Siân Hughes’s The Missing is a short collection of, typically, short poems; a fact that belies this debut’s exactitude, hard-won emotional truths, and long road to completion. It is some thirteen years since Hughes’s vignette “Secret Lives”, appearing here in book form for the first time, first graced London’s tube trains as part of the Poems on the Underground project (and winner of a TLS competition), depicting a familiar suburban world of complex relationships with magical panache; where dressing gowns meet in the middle of the night to “head for a club they know / where the dress code is relaxed midweek, / and the music is strictly soul.” As much of The Missing demonstrates, Hughes has a real talent for capturing such fleeting, subtly significant incidents: a blend of delicate suggestion, invention and colourful wit characterizes her best poems, expressed in unobtrusive, idiomatic language. “The Girl Upstairs”, for example, treads the line between personal happiness and polite society’s expectations with conversational ease. Elsewhere, “The Stairs” provides a familiar snapshot of the difficulties of modern, often fragmented, young families, describing a party “where the children have taken the seats / in the living room”, and “no one consoles / the woman in a low-cut dress sitting outside the bathroom.”

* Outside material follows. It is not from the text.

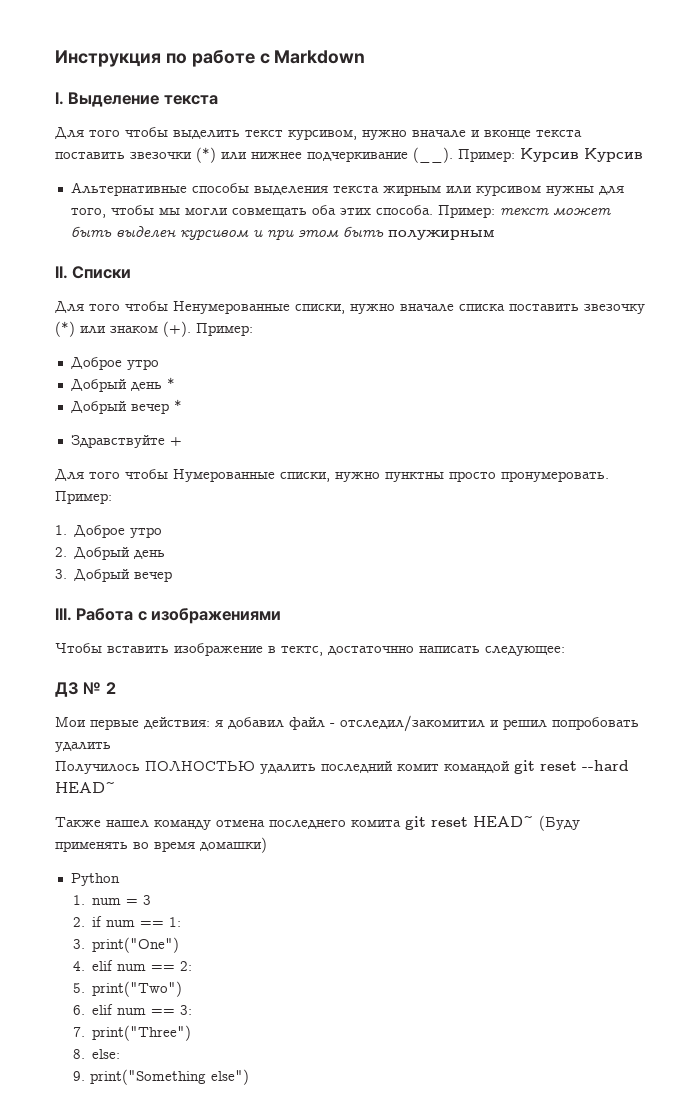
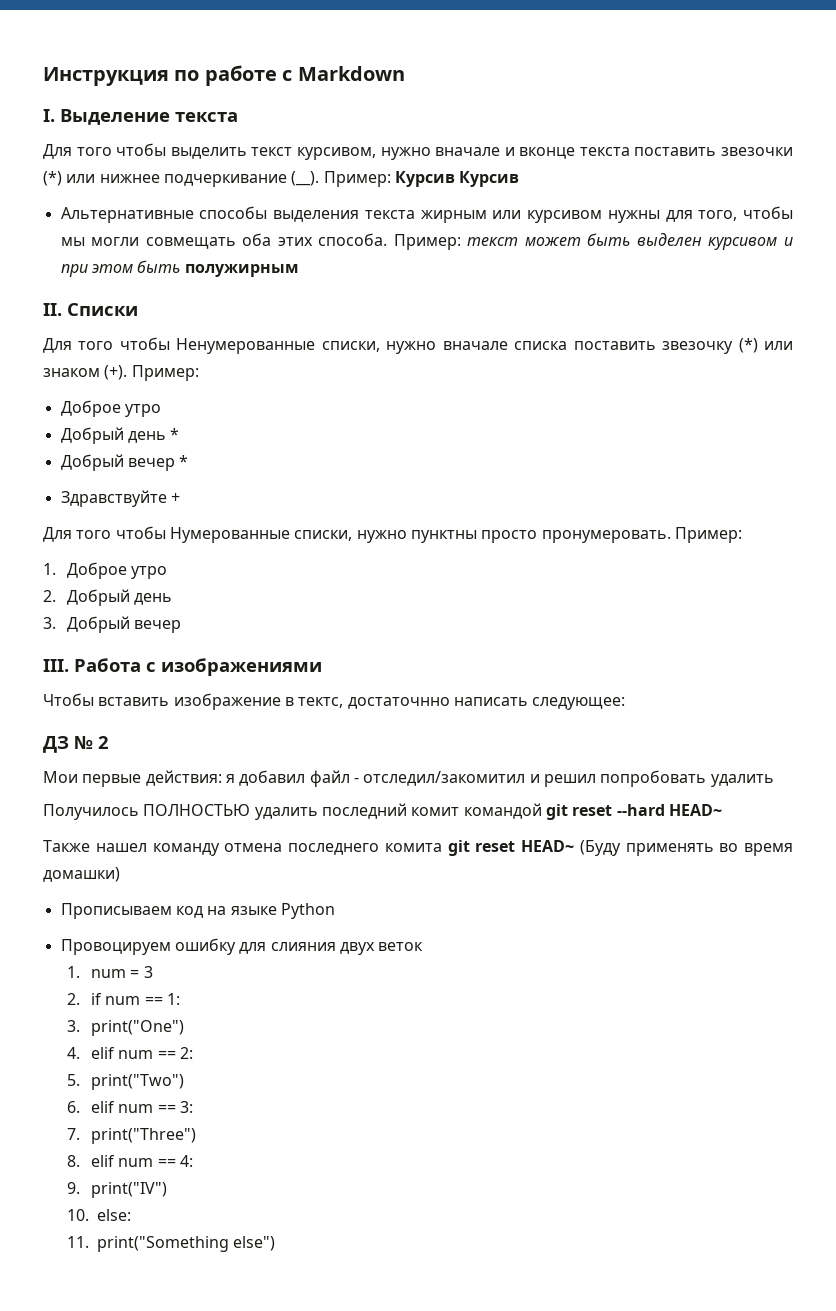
[70,873,120,886] Python -> [60,903,335,919] [60,938,424,955] Прописываем код на языке Python // Провоцируем ошибку для слияния двух веток
(86, 1054) none -> [91,1155,194,1167] [67,1182,168,1198] [67,1209,90,1221] elif num == 4: // 9. print("IV") // 10.
[73,1071,86,1081] 9. -> [67,1236,90,1248] 11.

Around midway through, however, the overall tone of the book changes: a shift from the playful, albeit tense feel of these earlier poems, to the brave and compelling pieces of the latter half. The focus here is parenting, particularly its many unforeseeable difficulties, with a number of poems addressing time spent in and out of hospital. These are as affecting and effective for their evocative, yet rarely merely decorative, description (“Fireworks on Ward 4C”), as for their arresting and deft use of speech patterns (in “Mengy Babies”, a distressed mother is found crying: “‘I kept phoning and telling them, something’s gone wrong.’”). But it is in a provocative elegy, “The Send-Off”, that Hughes’s writing seems most urgently committed. A haunting, touching address to the poet’s lost child, diagnosed with Down’s Syndrome before birth, it is difficult to examine the poem in typical critical terms: honest, and devoid of any agenda as it is. Along with many of the poems in The Missing, it memorably reveals the work of a writer capable of addressing emotionally difficult subjects with exceptional clarity and feeling.